SAMHSA administrator Pamela S. Hyde was questioned for two hours by subcommittee members. They asked her multiple times why SAMHSA's detailed three-year planning document contained no mention of schizophrenia or bipolar disorder, and why SAMHSA employs not even one psychiatrist in its Center for Mental Health Services, the entity responsible for services for mentally ill people.
No satisfying answers from Hyde were forthcoming, confirming what Murphy observed in his opening statement: "It's as if SAMHSA doesn't believe that serious mental illness exists."
Members also asked her why SAMHSA does not include assisted outpatient treatment (AOT) - a form of mandatory care outside an institution - among its list of 288 approved treatments. It's a glaring omission, indeed. Studies have shown that AOT decreases arrests and violence for individuals with severe mental illnesses. It also saves money. Murphy noted that "too many of [SAMHSA's] grants are directed to advancing services rooted in unproven social theory and feel-good fads, rather than science. . . . We expect SAMHSA's work to be firmly rooted in evidence-based practices . . . but much of it appears to fall far short of such standards."
But the most disturbing testimony of the day concerned the wrenching tragedy that befell Joe Bruce and his family.
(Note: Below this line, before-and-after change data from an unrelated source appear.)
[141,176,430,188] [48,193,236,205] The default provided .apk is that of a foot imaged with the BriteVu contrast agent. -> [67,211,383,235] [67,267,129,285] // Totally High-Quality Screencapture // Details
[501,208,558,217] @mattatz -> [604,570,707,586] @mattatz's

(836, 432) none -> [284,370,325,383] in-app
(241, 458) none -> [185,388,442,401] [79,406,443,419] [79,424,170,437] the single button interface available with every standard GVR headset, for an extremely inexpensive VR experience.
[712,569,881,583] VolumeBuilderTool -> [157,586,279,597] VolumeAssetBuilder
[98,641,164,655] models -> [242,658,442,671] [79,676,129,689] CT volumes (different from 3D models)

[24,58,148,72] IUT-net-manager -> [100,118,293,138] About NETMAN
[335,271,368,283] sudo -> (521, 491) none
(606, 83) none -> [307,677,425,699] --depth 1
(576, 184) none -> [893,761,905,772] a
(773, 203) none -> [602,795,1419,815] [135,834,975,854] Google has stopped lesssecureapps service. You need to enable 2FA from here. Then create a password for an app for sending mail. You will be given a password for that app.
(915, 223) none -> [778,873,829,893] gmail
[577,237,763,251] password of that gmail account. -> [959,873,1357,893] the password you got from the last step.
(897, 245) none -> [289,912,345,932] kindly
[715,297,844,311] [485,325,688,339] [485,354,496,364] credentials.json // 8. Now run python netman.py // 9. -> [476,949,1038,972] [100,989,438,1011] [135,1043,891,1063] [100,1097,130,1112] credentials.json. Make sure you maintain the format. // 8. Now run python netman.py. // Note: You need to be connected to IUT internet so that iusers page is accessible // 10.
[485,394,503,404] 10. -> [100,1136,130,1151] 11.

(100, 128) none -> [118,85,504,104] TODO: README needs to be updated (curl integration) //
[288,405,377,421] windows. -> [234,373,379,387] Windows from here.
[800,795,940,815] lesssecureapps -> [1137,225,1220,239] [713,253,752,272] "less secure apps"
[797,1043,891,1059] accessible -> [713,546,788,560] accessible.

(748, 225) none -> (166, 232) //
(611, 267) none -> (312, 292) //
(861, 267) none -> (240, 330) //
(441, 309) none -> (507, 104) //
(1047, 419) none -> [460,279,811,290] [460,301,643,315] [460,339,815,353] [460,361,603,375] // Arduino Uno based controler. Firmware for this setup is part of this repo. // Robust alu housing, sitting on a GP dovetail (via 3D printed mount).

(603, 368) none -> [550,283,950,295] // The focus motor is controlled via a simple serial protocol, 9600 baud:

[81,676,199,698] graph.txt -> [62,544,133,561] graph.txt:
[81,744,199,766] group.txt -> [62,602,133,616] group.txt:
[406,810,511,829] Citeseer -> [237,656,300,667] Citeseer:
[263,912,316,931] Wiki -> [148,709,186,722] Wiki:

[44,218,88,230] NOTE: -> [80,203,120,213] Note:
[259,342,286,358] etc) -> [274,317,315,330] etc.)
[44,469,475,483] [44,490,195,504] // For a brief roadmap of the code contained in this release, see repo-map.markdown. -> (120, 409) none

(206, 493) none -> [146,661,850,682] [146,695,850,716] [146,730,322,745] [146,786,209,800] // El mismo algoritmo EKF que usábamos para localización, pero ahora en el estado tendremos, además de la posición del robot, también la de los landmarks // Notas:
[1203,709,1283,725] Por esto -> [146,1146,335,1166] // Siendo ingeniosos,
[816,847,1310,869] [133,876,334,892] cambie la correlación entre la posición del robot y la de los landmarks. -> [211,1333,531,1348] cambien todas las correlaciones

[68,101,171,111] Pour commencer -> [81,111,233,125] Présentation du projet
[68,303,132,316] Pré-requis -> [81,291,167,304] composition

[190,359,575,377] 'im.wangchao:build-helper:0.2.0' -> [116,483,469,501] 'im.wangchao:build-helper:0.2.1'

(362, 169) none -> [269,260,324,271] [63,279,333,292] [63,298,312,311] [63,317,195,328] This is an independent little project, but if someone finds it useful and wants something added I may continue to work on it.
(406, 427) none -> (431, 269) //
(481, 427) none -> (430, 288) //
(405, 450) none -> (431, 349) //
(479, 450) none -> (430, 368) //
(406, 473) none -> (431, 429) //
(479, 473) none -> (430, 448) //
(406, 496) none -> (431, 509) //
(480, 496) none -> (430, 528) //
According to the Treatment Advocacy Center, a nonprofit watchdog, Maine is one of at least 14 states in which SAMHSA-funded programs - such as the Disability Rights Center of Maine, which helped Will Bruce slip from the psychiatric hospital - have impeded efforts to improve the treatment of individuals with severe mental illnesses.
Not only, then, do SAMHSA's programs fail to improve the mental-illness-treatment system. They make it worse. This may be a new low-water mark for a federal agency.
When it came to the question of how SAMHSA actually spends some of its money, testimony included a dreary list, including a painting commissioned for $22,500; a SAMHSA staff musical costing at least $80,000, and an annual anti-psychiatry, anti-treatment conference costing $500,000. Such waste is, of course, not unique to SAMHSA, but it bolstered evidence of the agency's neglect of its mission. Murphy noted, for example, that "in at least 38 of the last 62 mass killings, the perpetrator displayed signs of possible mental-health problems."
These catastrophes were not merely gun-control problems. They are failures of federal leadership on the care of people with severe mental illness. The Subcommittee on Oversight and Investigation should be commended for exposing the sorry state of affairs at SAMHSA.
- E. Fuller Torrey, M.D., and Sally Satel, M.D., are psychiatrists who both testified at these hearings. He is the founder of the Treatment Advocacy Center; she is a resident scholar at the American Enterprise Institute.